I'd just like to say a word of thanks for everyone who has contributed so far on this thread. The viewpoints raised certainly help clarify at least my understanding of some of the issues and concepts involved.
> MARCXML is a step in the right direction. MODS goes even further. Neither really go far enough.
And that succinctly, Eric manages to summarize my (and I strongly suspect, many others') sentiment on the issue at hand. Of course, the natural follow-on question is "go far enough for *what* exactly", and this is where my original question came from.
It sounds like once again we have the issue that our current tools (MODS, DCTERMS) "aren't good enough", which means we either have to:
a) stop doing things while we build new, better tools like Karen's MARC-in-triples (which seems like a really interesting idea)
or
b) start building imperfect — perhaps highly flawed — things with our current, imperfect tools
I'm not nearly smart enough to do a) so my intent is to take a stab at b), or else sit back and consider a new line of work entirely (which happens distressingly often, usually after reading enough discouraging statements from librarians in a given day).
> I think there's a fundamental difference between MODS and DCTERMS that make this nearly impossible. I've sometimes described this as the difference between "metadata as record format" (MARC, oai_dc, MODS, etc) and "metadata as vocabulary" (DCTERMS, DCAM, & RDF Vocabs in general).
This is a great clarification, and one of the main frustrations I have with MODS: it is bound nearly inseparably to XML as a format (and this is coming from someone who knows and loves XML dearly). The idea of DCTERMS/DC/etc as a format-independent model seems like a step in the right direction, IMO.

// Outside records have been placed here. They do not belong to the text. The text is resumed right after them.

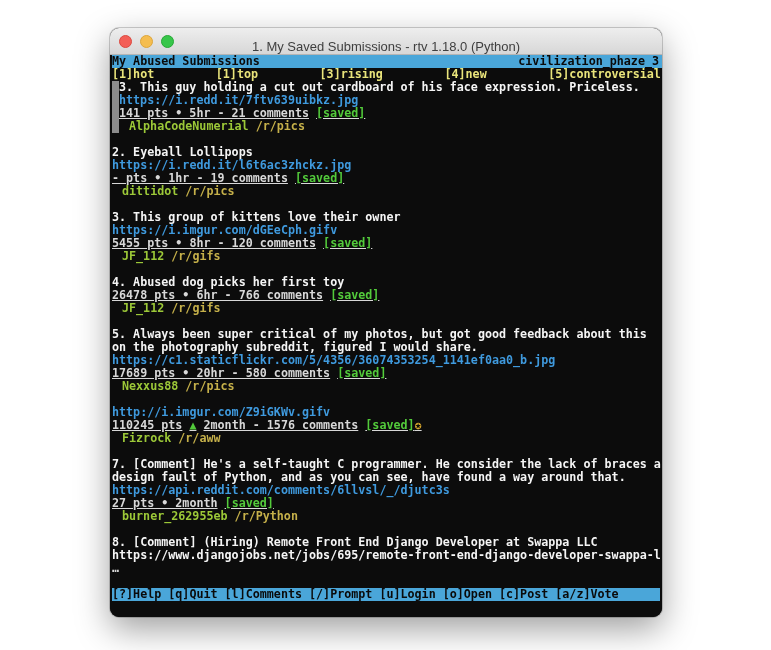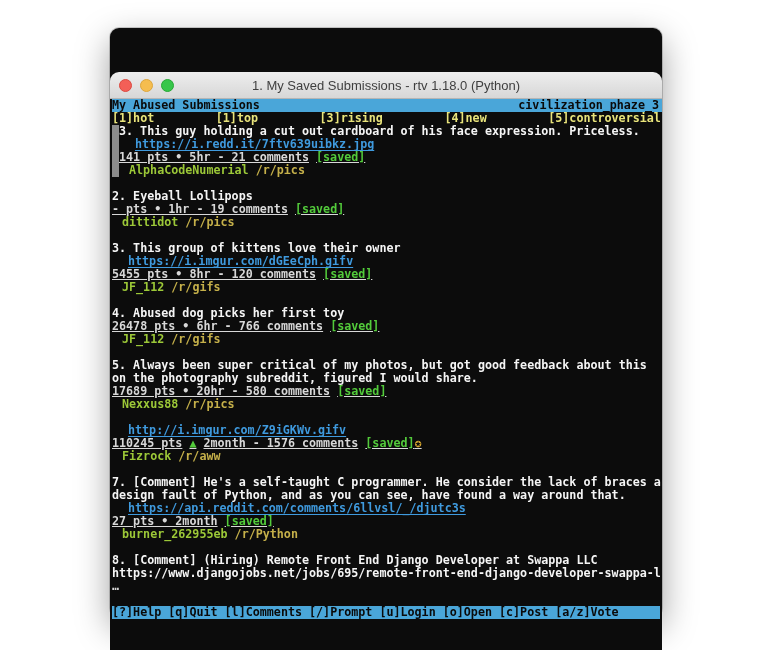--- a/index.html
+++ b/index.html
@@ -9,21 +9,21 @@
   .window {
     position: absolute; left: 110px; top: 28px; width: 552px; height: 589px;
     border-radius: 9px;
     box-shadow: 0 12px 34px rgba(0,0,0,0.38), 0 0 0 1px rgba(0,0,0,0.18);
     background: #0c0c0c;
   }
   .titlebar {
     height: 27px; border-radius: 9px 9px 0 0;
     background: linear-gradient(#eeeeee, #d7d7d7);
     border-bottom: 1px solid #b5b5b5;
-    display: flex; align-items: center; position: relative; margin-top: 44px;
+    display: flex; align-items: flex-end; position: relative;
   }
   .lights { position: absolute; left: 9px; top: 0; height: 100%; display: flex; align-items: center; gap: 8px; }
   .light { width: 13px; height: 13px; border-radius: 50%; }
   .light.red    { background: #f35f57; border: 1px solid #db4940; }
   .light.yellow { background: #f5bd4f; border: 1px solid #dda63b; }
   .light.green  { background: #37c64a; border: 1px solid #26a835; }
   .win-title {
     flex: 1; text-align: center; font-family: "Liberation Sans", sans-serif;
     font-size: 13px; color: #3f3f3f;
   }
@@ -42,22 +42,22 @@
     height: 13px; color: #e9e47b; display: flex; justify-content: space-between;
     width: 78ch; white-space: pre;
   }
   .list { width: 78ch; }
   .sub { position: relative; margin-bottom: 13px; }
   .sub.selected { padding-left: 7px; }
   .cursor { position: absolute; left: 0; top: 0; bottom: 0; width: 7px; background: #8c8c8c; }
   .line { white-space: pre-wrap; overflow-wrap: break-word; }
   .title { color: #f5f5f5; }
   .url {
-    color: #3f9ade; text-decoration: underline; text-underline-offset: 2px;
-    display: block; cursor: pointer; margin-left: 16px;
+    color: #3f9ade; text-underline-offset: 2px;
+    display: block; cursor: pointer;
   }
   .bodyline { color: #f5f5f5; }
   .ellipsis { color: #d8d8d8; }
   .stats { display: flex; gap: 1ch; color: #d8d8d8; text-decoration: underline; }
   .arrow { color: #53cb3b; }
   .saved { color: #53cb3b; }
   .gold { color: #d7a62d; }
   .byline { display: flex; gap: 1ch; padding-left: 10px; }
   .author { color: #9cc838; }
   .subreddit { color: #c5b04a; }
@@ -104,20 +104,21 @@
         </div>
         <div class="line byline">
           <span class="author">AlphaCodeNumerial</span>
           <span class="subreddit">/r/pics</span>
         </div>
       </article>
 
       <article class="sub">
 
         <div class="line title">2. Eyeball Lollipops</div>
+        <a class="line url">https://i.redd.it/l6t6ac3zhckz.jpg</a>
         <div class="line stats">
           <span>- pts • 1hr - 19 comments</span>
           
           
           <span><span class="saved">[saved]</span><span class="gold"></span></span>
         </div>
         <div class="line byline">
           <span class="author">dittidot</span>
           <span class="subreddit">/r/pics</span>
         </div>
@@ -150,20 +151,21 @@
         </div>
         <div class="line byline">
           <span class="author">JF_112</span>
           <span class="subreddit">/r/gifs</span>
         </div>
       </article>
 
       <article class="sub">
 
         <div class="line title">5. Always been super critical of my photos, but got good feedback about this on the photography subreddit, figured I would share.</div>
+        <a class="line url">https://c1.staticflickr.com/5/4356/36074353254_1141ef0aa0_b.jpg</a>
         <div class="line stats">
           <span>17689 pts • 20hr - 580 comments</span>
           
           
           <span><span class="saved">[saved]</span><span class="gold"></span></span>
         </div>
         <div class="line byline">
           <span class="author">Nexxus88</span>
           <span class="subreddit">/r/pics</span>
         </div>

> RDF's grammar comes from the RDF Data Model, and DC's comes from DCAM as well as directly from RDF. The process that Karen Coyle describes is really the only way forward in making a good faith effort to "put" MARC (the bibliographic data) onto the Semantic Web.
Fair enough. But I would contend that "putting MARC / bib data on the Semantic Web" is just one use case; even though I realize that to Semantic Web advocates that it's the *only* use case worth considering.
I find it difficult to imagine that "building a record format from just a list of words" is completely useless, especially given that right now there's next to *zero* access to bibliographic data from libraries. Maybe the way to go is to just make the MARCXML available via OAI-PMH and OpenSearch and leave it at that.
> A more rational approach, IMO, would create a general description set (probably numbering 20-50), then expanding that for more detail and for different materials. Users of the sets could define the "zones" they wish to use in an application profile, so no one would have to carry around data elements that they are sure they will not use. It would also provide a simple but compatible set for folks who don't want to do the whole "library description" bit.
I agree with this 100%, and conceptually that's what DC and DCTERMS seemed to be the basis of, at least to me. This seems to parallel the MARC approach to refinement, which can be expressed as either a hierarchy or a set of independent assertions. Moreover, it's format-independent, so it could be serialized as XML, or RDF, or JSON for that matter. Is this what the RDA entities are supposed to achieve?
Let me give another example: the Open Library API returns a JSON tree, eg. http://openlibrary.org/books/OL1M.json
But what schema is this? And if it doesn't conform to a standard schema, does that make it useless? If it were based on DCTERMS, at least I'd have a reference at http://dublincore.org/documents/dcmi-terms/ to define the semantics being used (and an RDF namespace at http://purl.org/dc/terms/ to boot).
MJ
|